YOUR OBJECTIVE: Once every line holding "bikini" in the listing below has been found, give their number and nothing more.

DATA PROVIDED:
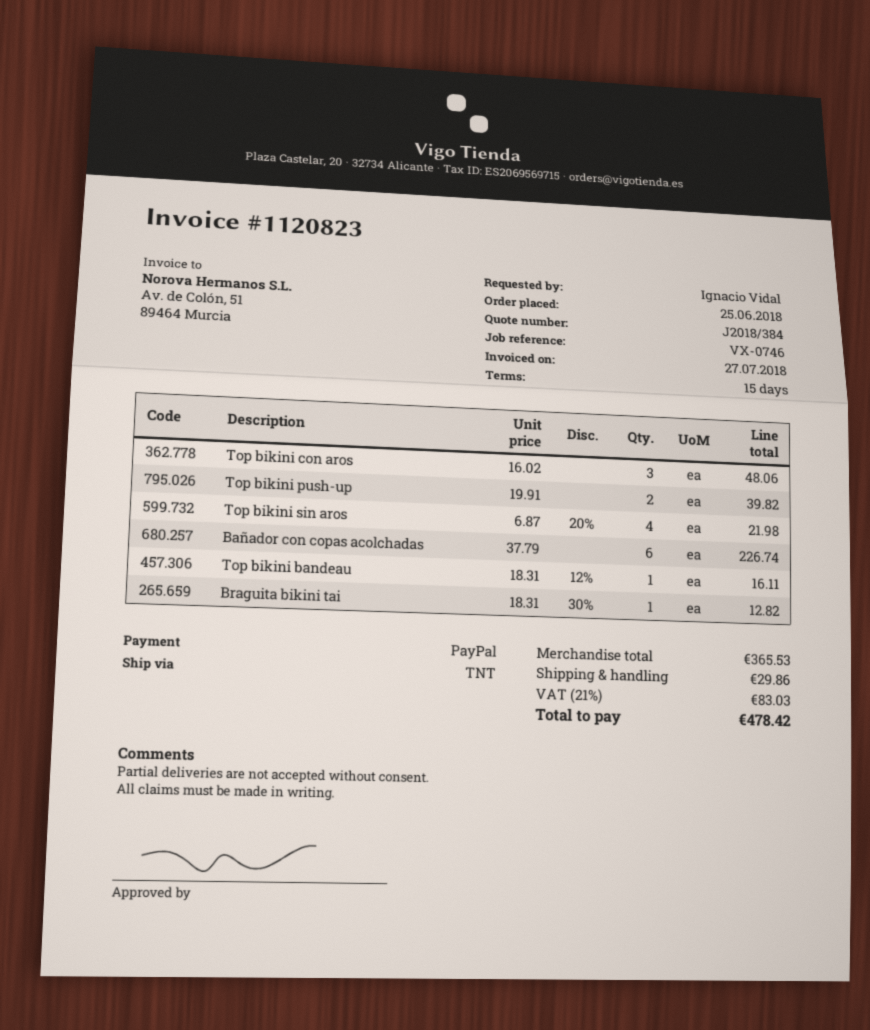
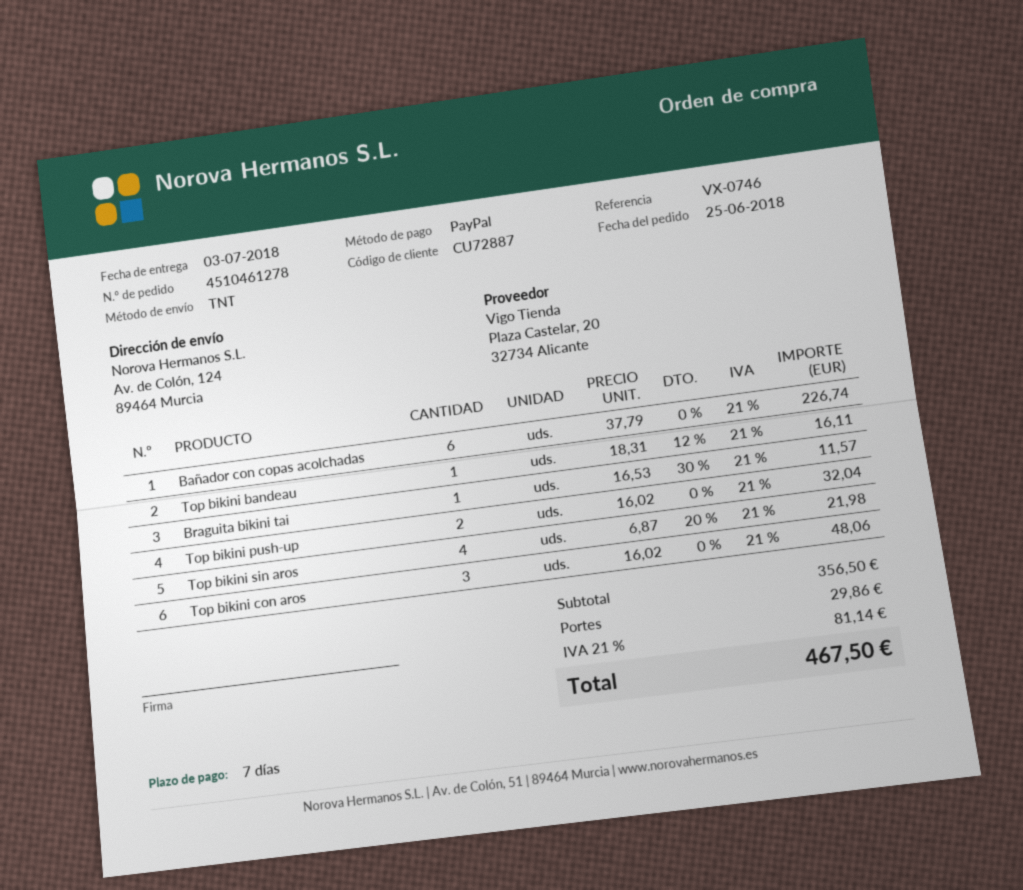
payment terms: 15 days -> 7 days
Top bikini push-up: 2 x 19.91 = 39.82 -> 2 x 16.02 = 32.04
Braguita bikini tai: 1 x 18.31 - 30% = 12.82 -> 1 x 16.53 - 30% = 11.57
subtotal: 365.53 -> 356.50
tax: 21% = 83.03 -> 21% = 81.14
total: 478.42 -> 467.50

RESULT: 2